Task directions ::
For this exercise, repeat exactly the lines below starting at the line holding "tax: 25% = 873.70 -> 25% = 1003.61" and ending at the line holding "total: 6943.59 -> 7577.81", both included, with no extra lines and no pictures.

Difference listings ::
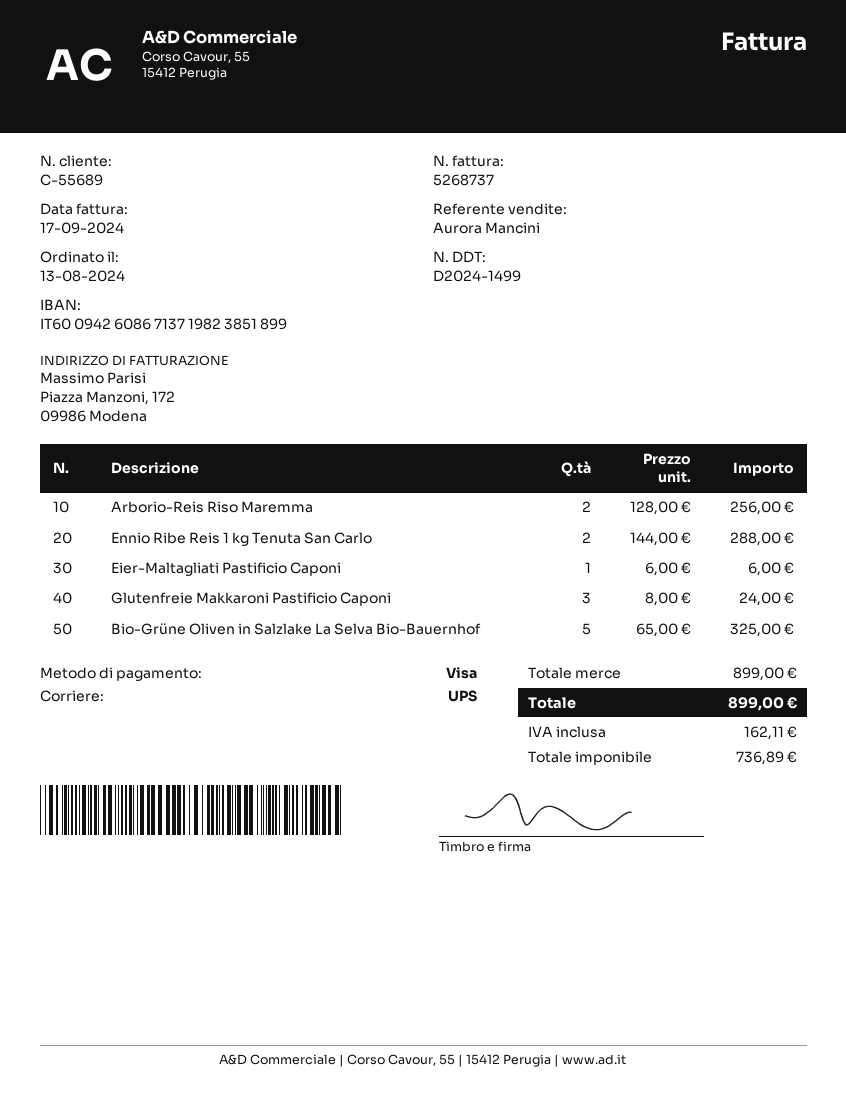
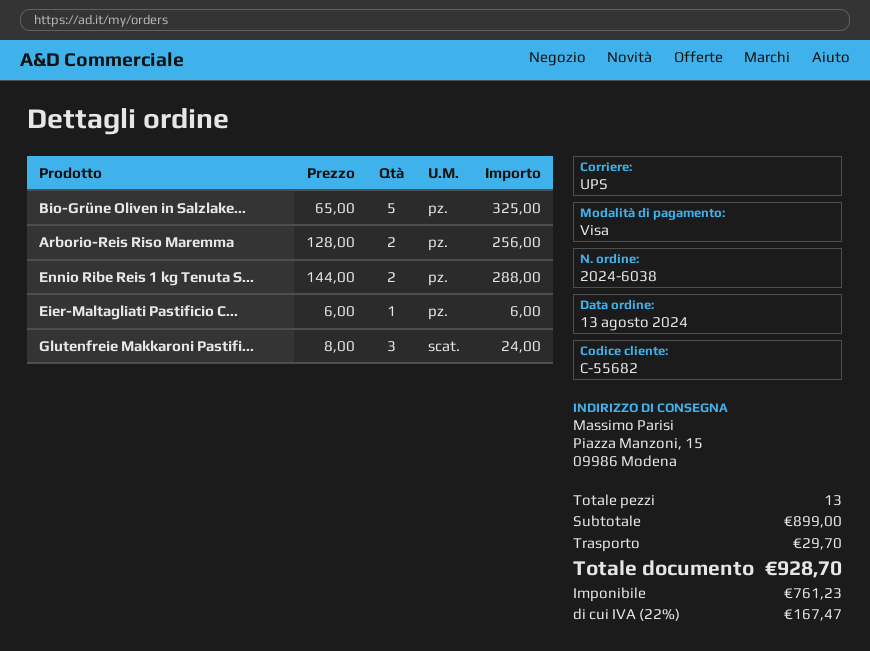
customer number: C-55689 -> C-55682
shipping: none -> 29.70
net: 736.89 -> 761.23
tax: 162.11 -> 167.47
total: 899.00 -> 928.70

...

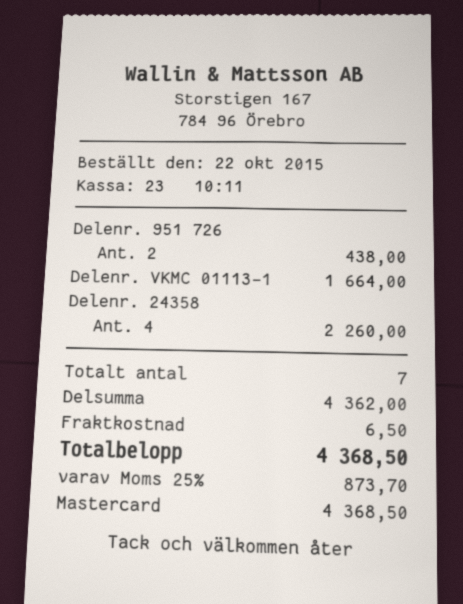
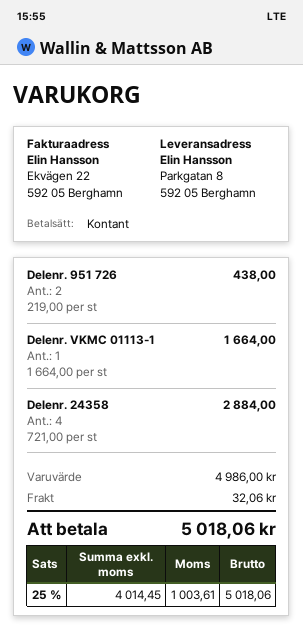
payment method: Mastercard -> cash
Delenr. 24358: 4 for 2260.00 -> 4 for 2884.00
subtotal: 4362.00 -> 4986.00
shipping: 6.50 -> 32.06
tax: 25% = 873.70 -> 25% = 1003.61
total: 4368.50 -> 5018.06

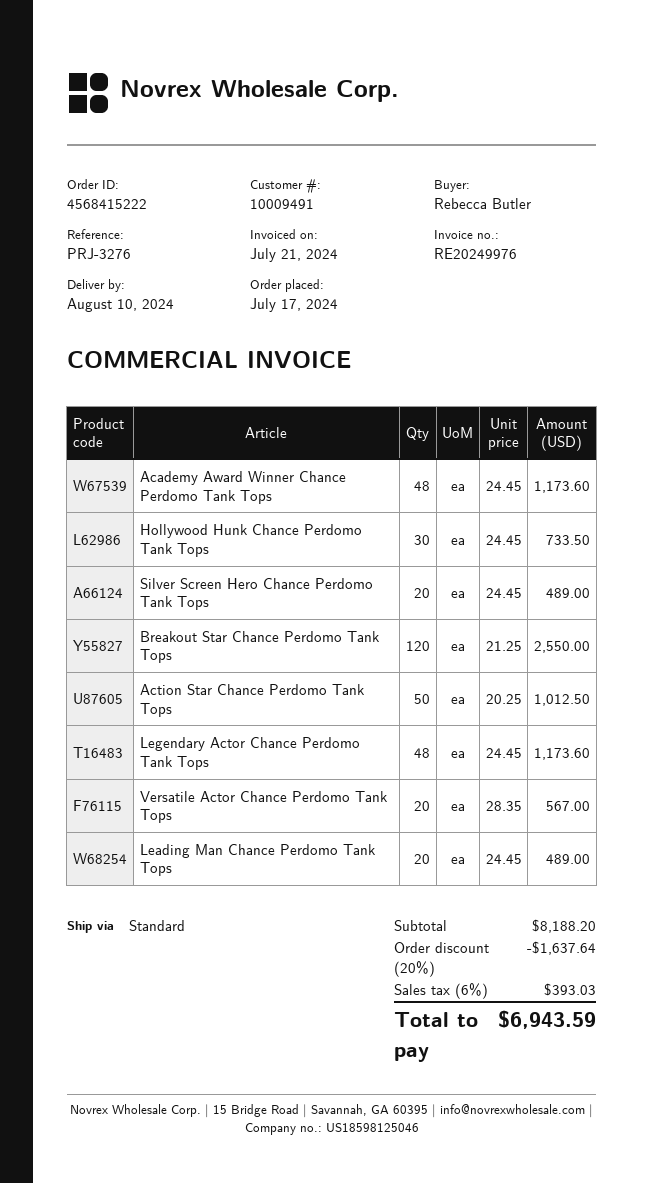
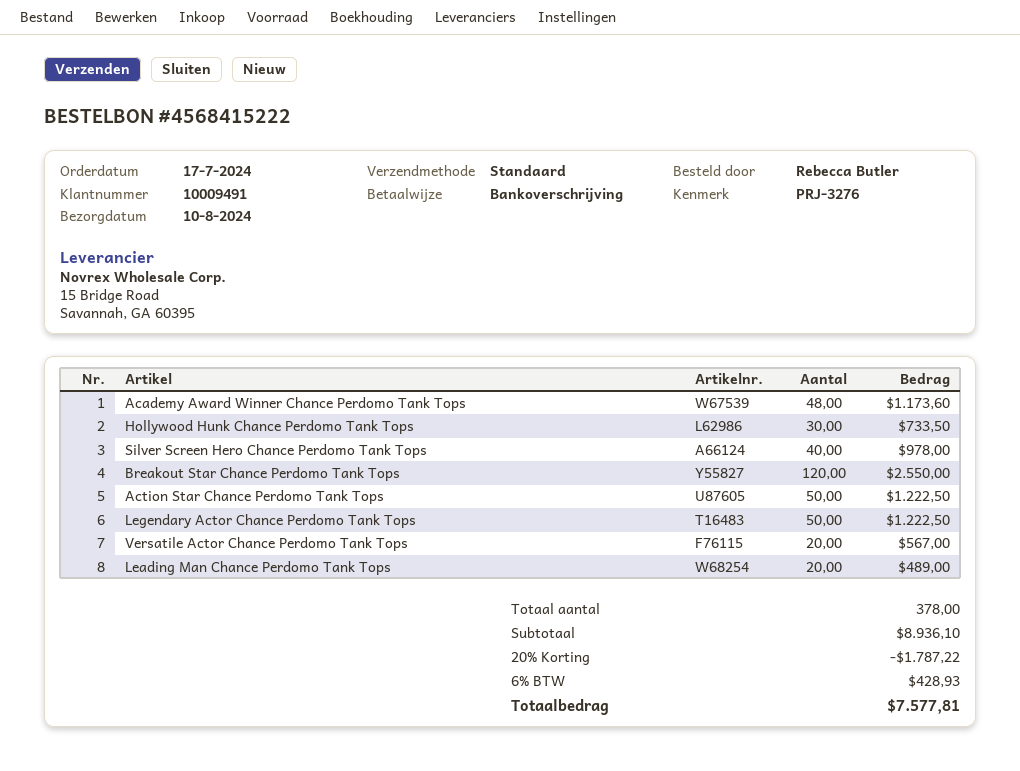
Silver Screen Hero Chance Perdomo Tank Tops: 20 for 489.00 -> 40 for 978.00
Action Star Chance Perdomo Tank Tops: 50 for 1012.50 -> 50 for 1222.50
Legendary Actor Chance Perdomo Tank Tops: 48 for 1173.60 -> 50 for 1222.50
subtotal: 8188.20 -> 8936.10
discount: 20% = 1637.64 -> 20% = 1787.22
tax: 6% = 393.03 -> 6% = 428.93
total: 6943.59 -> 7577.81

Response to this task ::
tax: 25% = 873.70 -> 25% = 1003.61
total: 4368.50 -> 5018.06

Silver Screen Hero Chance Perdomo Tank Tops: 20 for 489.00 -> 40 for 978.00
Action Star Chance Perdomo Tank Tops: 50 for 1012.50 -> 50 for 1222.50
Legendary Actor Chance Perdomo Tank Tops: 48 for 1173.60 -> 50 for 1222.50
subtotal: 8188.20 -> 8936.10
discount: 20% = 1637.64 -> 20% = 1787.22
tax: 6% = 393.03 -> 6% = 428.93
total: 6943.59 -> 7577.81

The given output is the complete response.